The speech also signaled that Washington intends to increase direct contacts with Beijing, and it pays great attention to crisis communication and minimizing risks, Wu said.

"And it named more specific areas of cooperation with China than it did before, but it remains to be seen if it will translate its rhetoric into action," Wu added.

In his speech, Blinken listed areas where the US and China could cooperate including the climate, the COVID-19 pandemic, nonproliferation and arms control, illicit narcotics, the worldwide food crisis and the recovery of the global economy.

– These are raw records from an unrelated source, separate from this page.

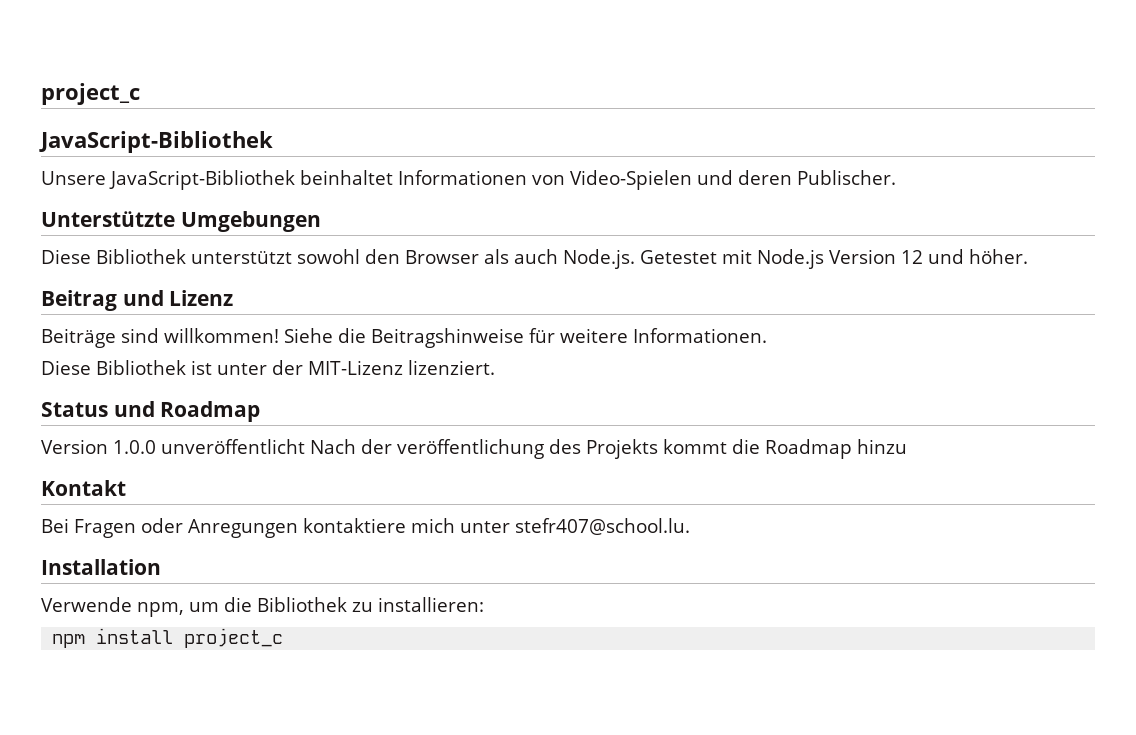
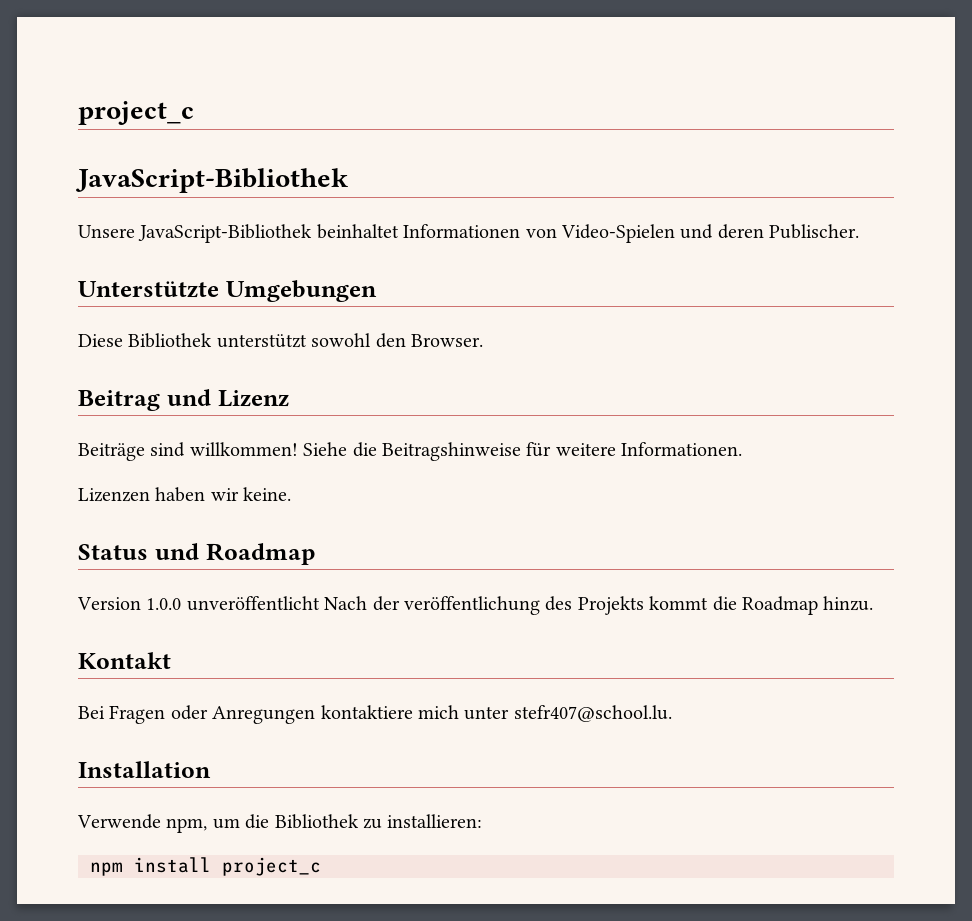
- Diese Bibliothek unterstützt sowohl den Browser als auch Node.js. Getestet mit Node.js Version 12 und höher.
+ Diese Bibliothek unterstützt sowohl den Browser.
- Diese Bibliothek ist unter der MIT-Lizenz lizenziert.
+ Lizenzen haben wir keine.
- Version 1.0.0 unveröffentlicht Nach der veröffentlichung des Projekts kommt die Roadmap hinzu
+ Version 1.0.0 unveröffentlicht Nach der veröffentlichung des Projekts kommt die Roadmap hinzu.

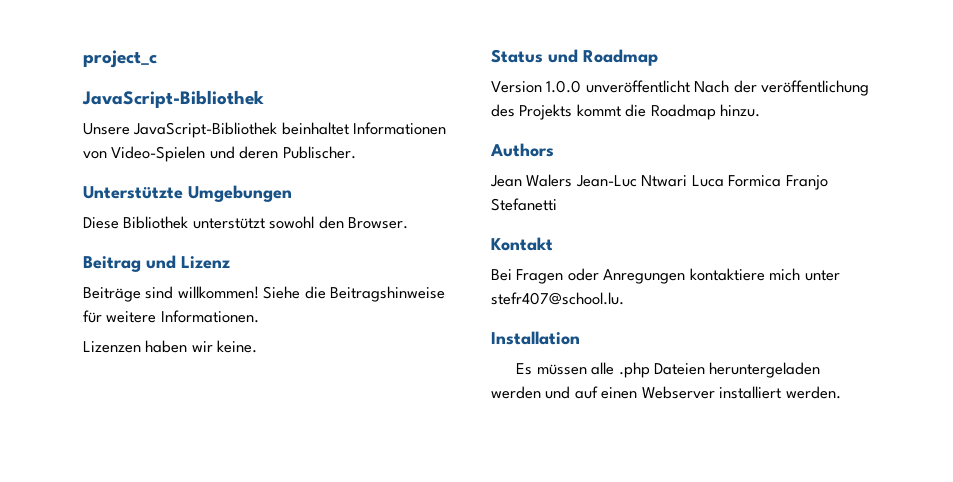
+ Authors
+ Jean Walers Jean-Luc Ntwari Luca Formica Franjo Stefanetti
- Verwende npm, um die Bibliothek zu installieren:
- npm install project_c
+ Es müssen alle .php Dateien heruntergeladen werden und auf einen Webserver installiert werden.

Su Xiaohui, deputy director of the China Institute of International Studies' Department of American Studies, said Blinken's latest gesture for collaboration lacks sincerity "because Washington courts Beijing's cooperation in areas in its need while it refuses to stop suppressing China".

There is no major difference between Washington's new approach to China of "invest, align, compete" and its previous definition, as it still seeks to exclude China from production and supply chains it works on building and it continues introducing barriers to coerce China in high-tech sectors, Su said.

"Washington's hostile China policy led to the current difficulties in bilateral ties, and there is a lot for the US side to do if it is really willing to put relations back on track," Su said.

Originally scheduled for May 5, Blinken's major policy speech was postponed after he tested positive for the novel coronavirus one day earlier.

Blinken's speech followed Biden's Asia trip from May 20 to Tuesday. Biden said "yes" in Japan when asked whether the US would defend Taiwan "militarily", spurring strong opposition from China. The White House and Biden later said that there was no change to US policy on Taiwan.